_Study material:_

....................

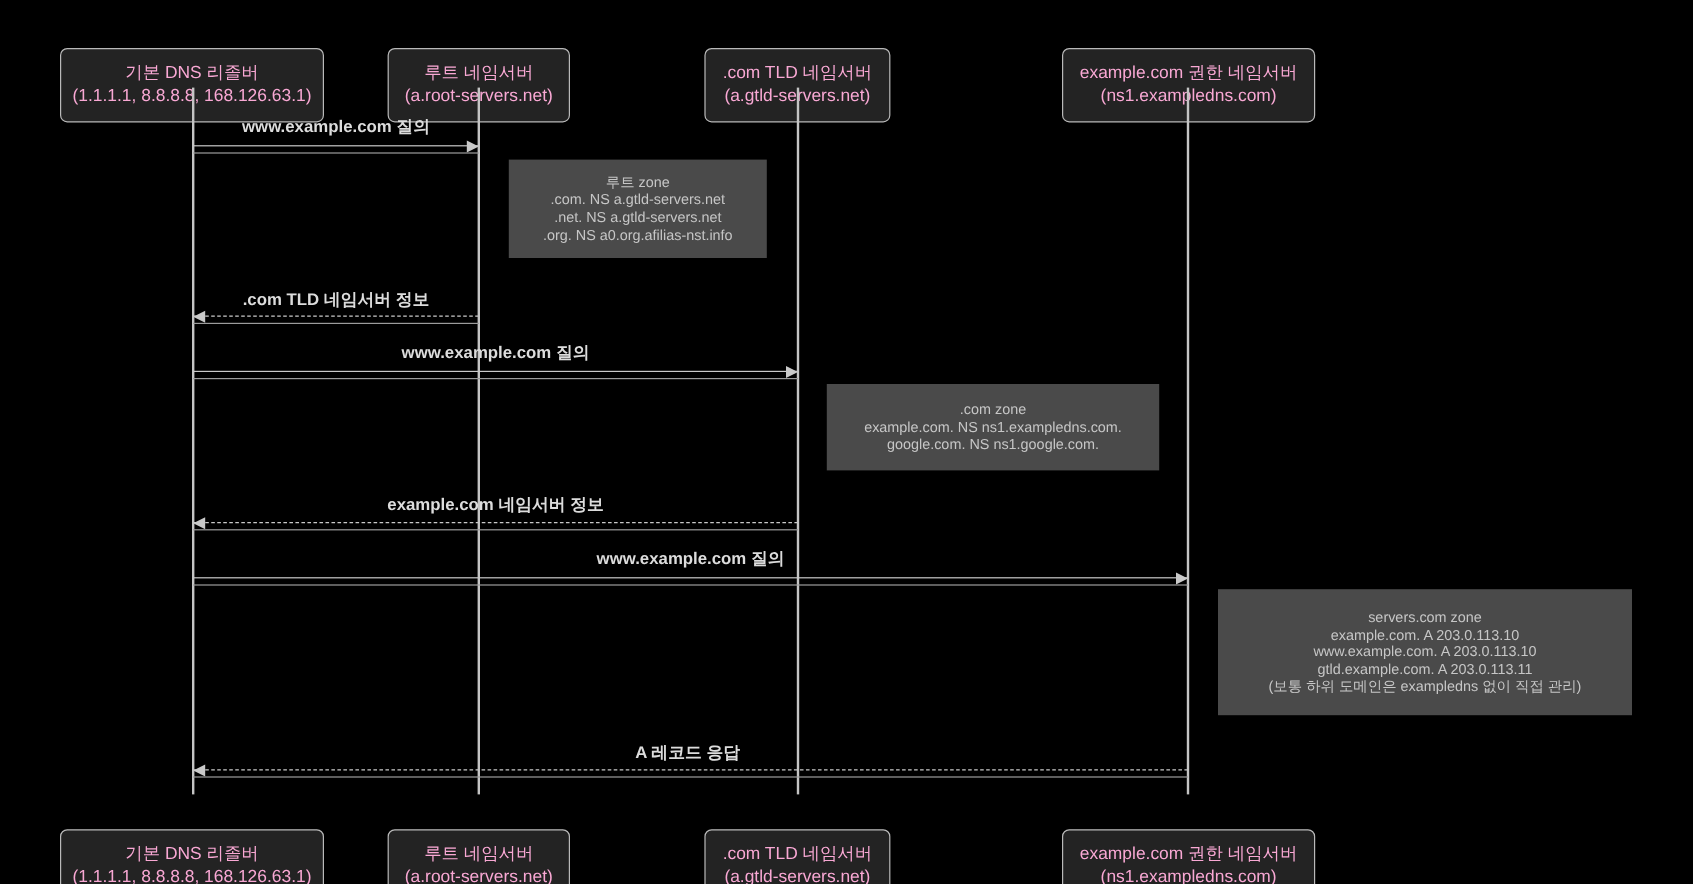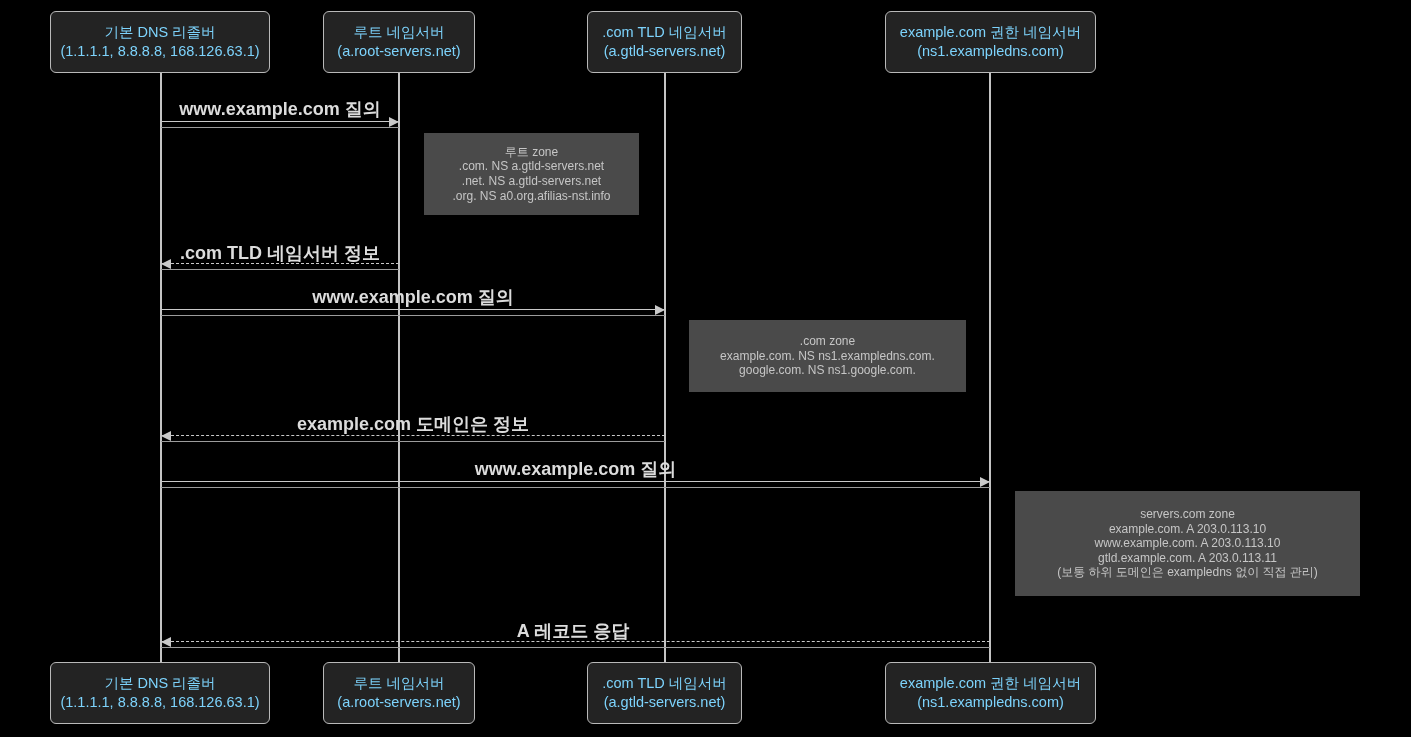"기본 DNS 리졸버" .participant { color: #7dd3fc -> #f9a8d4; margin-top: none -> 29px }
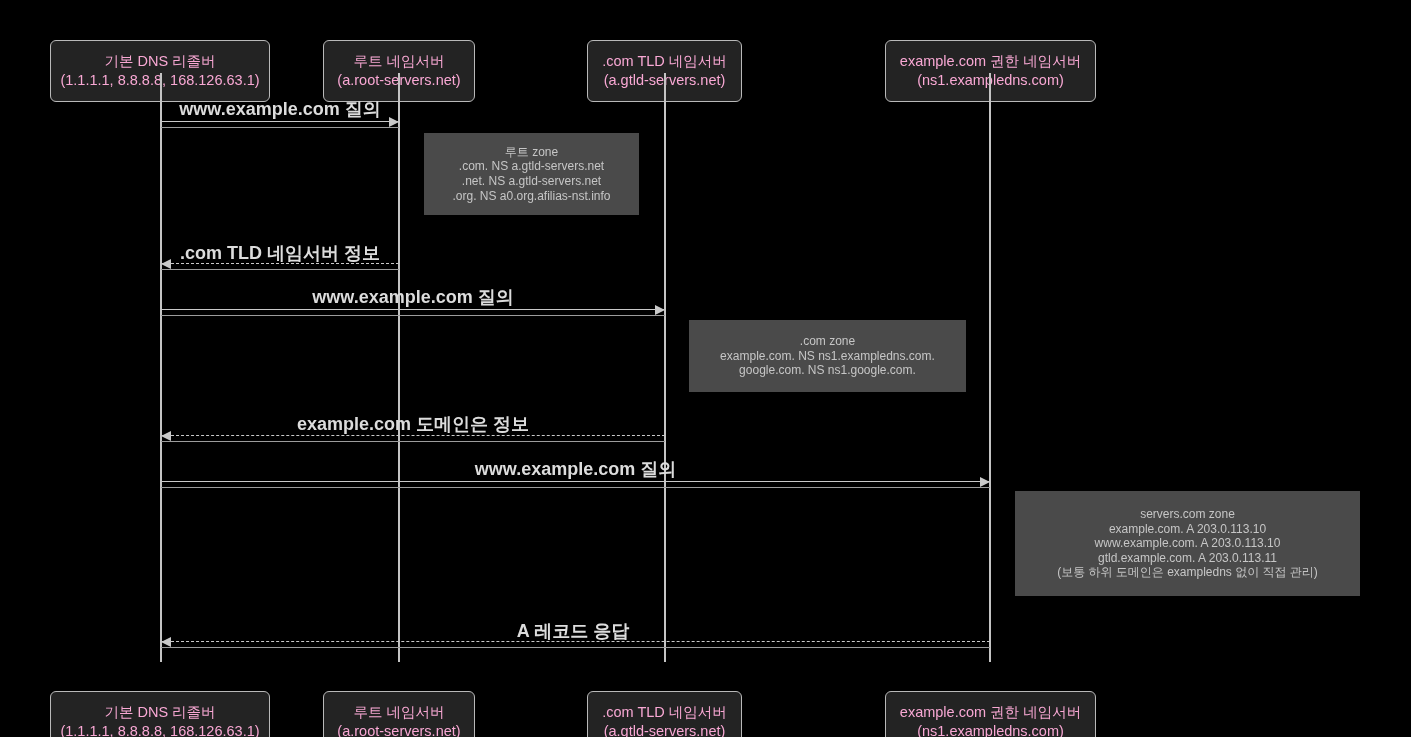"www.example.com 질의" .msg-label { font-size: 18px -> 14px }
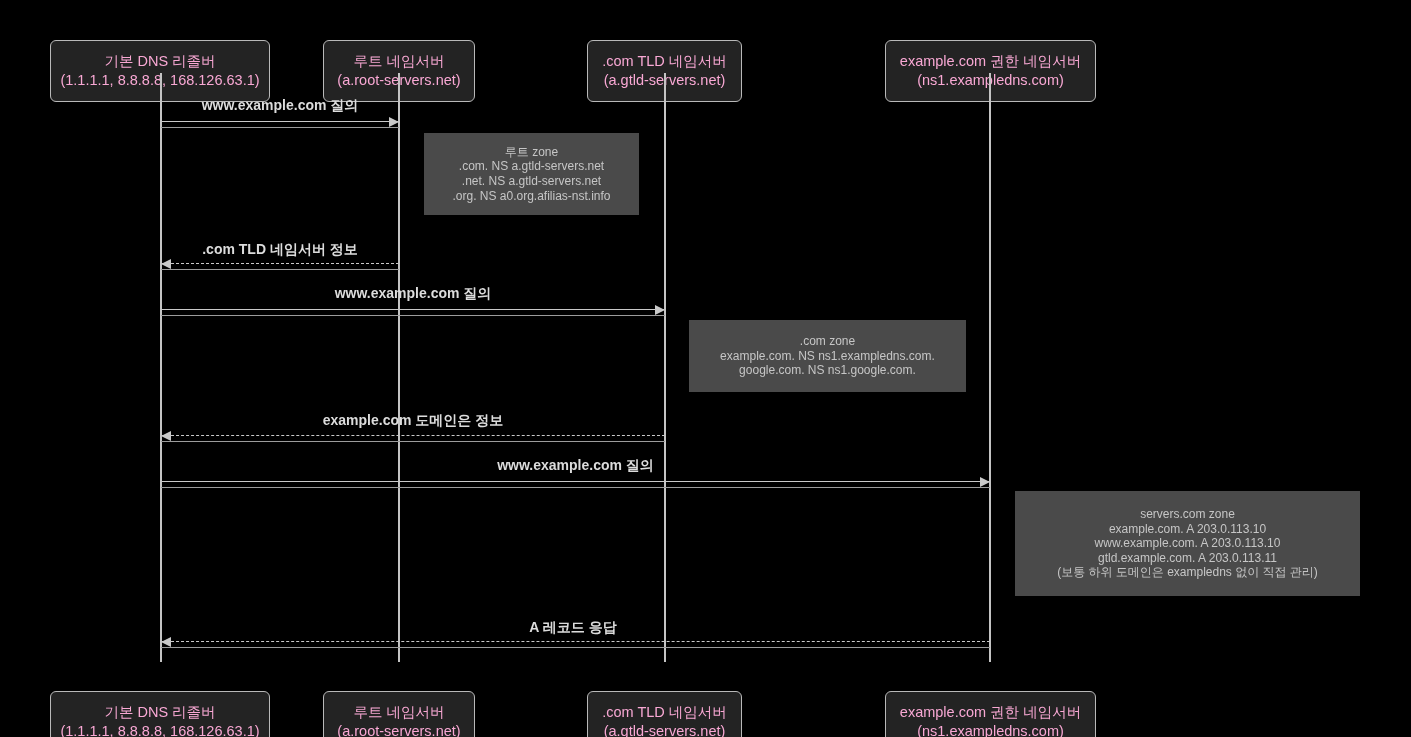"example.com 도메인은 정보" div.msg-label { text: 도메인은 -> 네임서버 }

....................

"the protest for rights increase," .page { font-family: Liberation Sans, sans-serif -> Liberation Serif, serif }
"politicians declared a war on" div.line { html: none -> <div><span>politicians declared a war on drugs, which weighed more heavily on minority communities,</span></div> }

....................

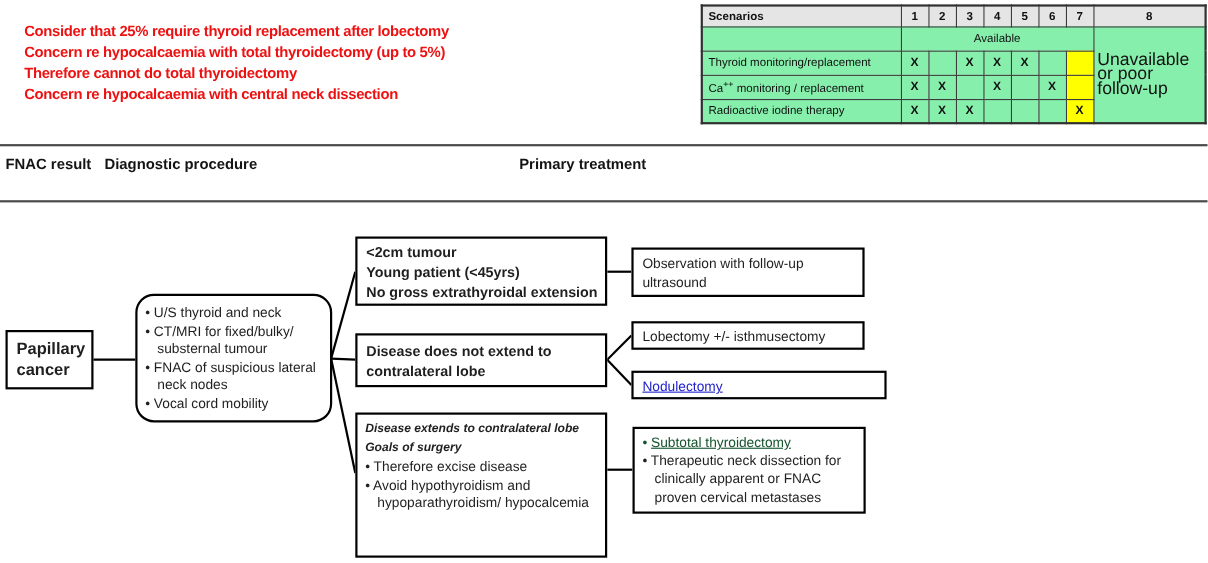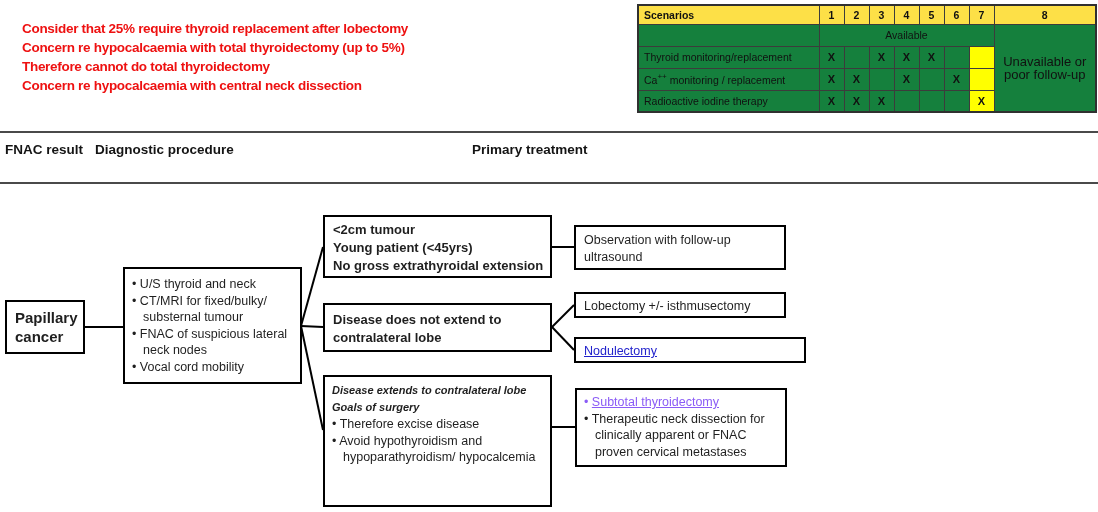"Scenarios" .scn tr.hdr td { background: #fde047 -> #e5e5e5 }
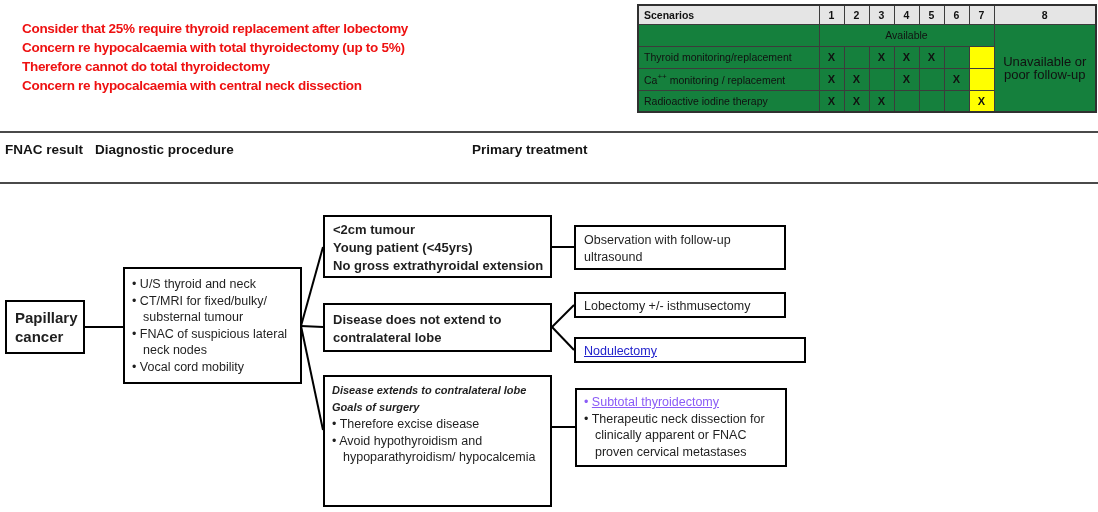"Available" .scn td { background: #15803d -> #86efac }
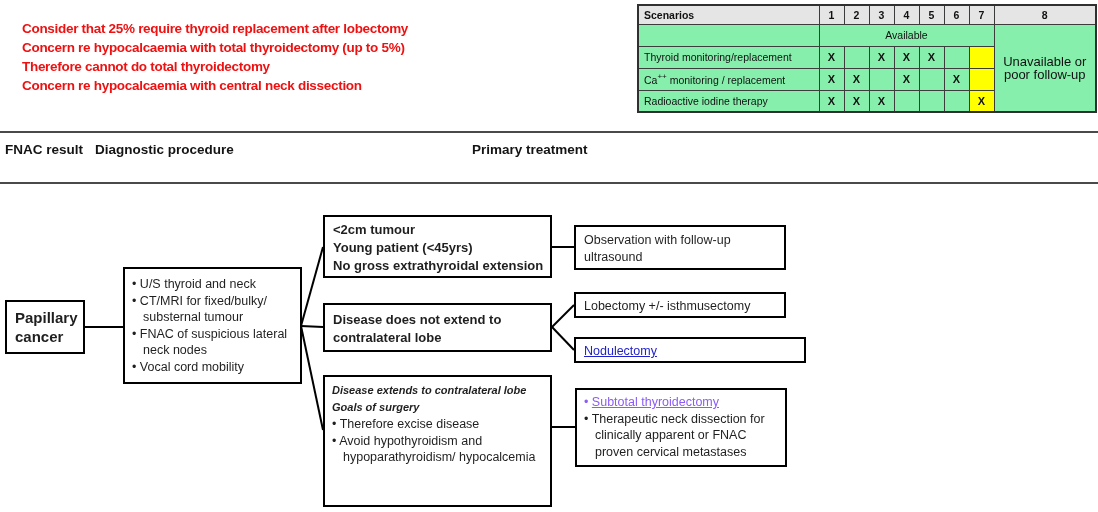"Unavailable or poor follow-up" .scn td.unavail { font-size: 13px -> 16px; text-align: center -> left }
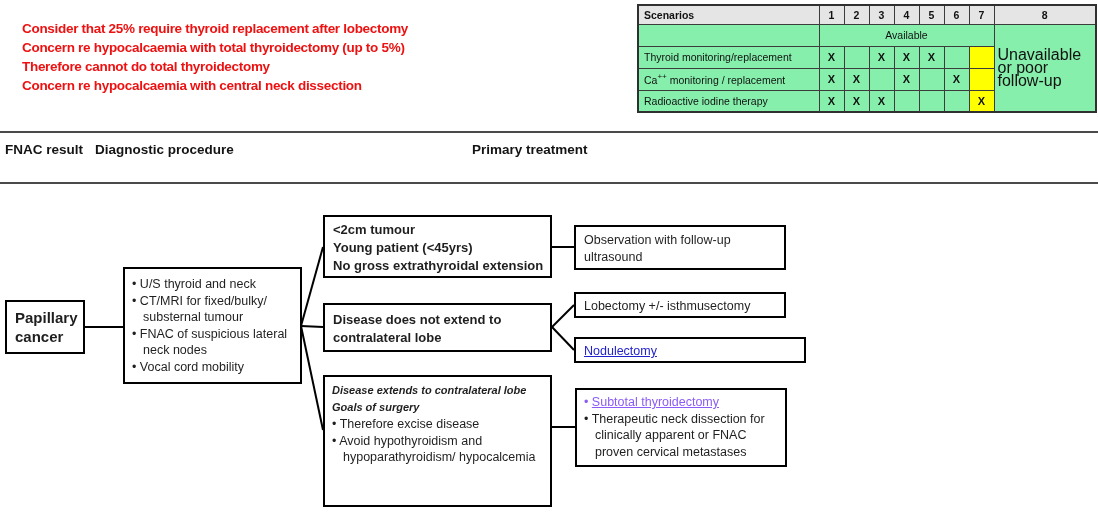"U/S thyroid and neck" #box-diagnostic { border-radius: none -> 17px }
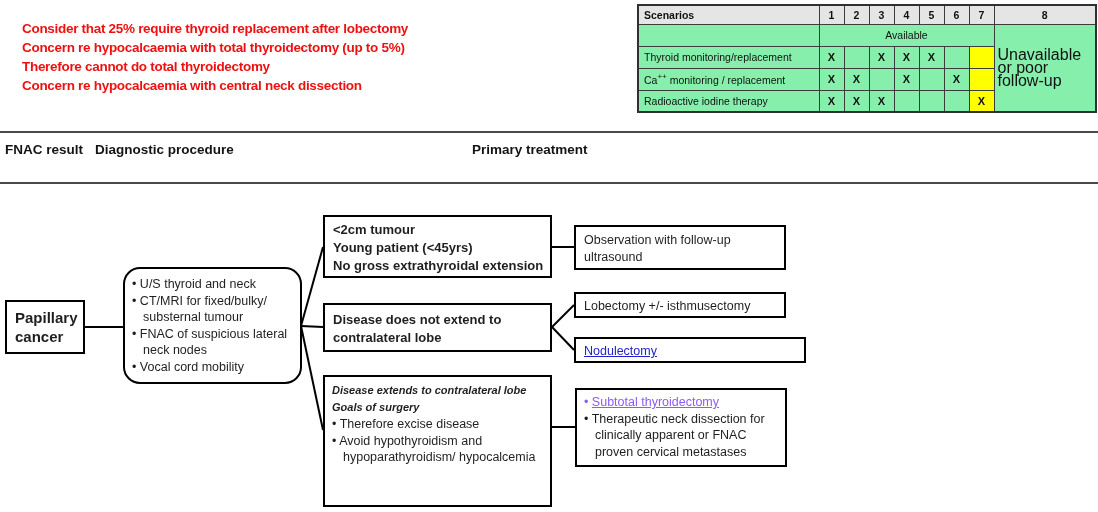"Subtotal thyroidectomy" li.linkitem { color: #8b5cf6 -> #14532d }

....................

_Your task:_ Going by the entries above, repeat exactly the lines that start at the line with "font-size: 18px ->" and go on through the line with "text: 도메인은 ->". Pictures are not part of the copy.

_Task output:_
"www.example.com 질의" .msg-label { font-size: 18px -> 14px }
"example.com 도메인은 정보" div.msg-label { text: 도메인은 -> 네임서버 }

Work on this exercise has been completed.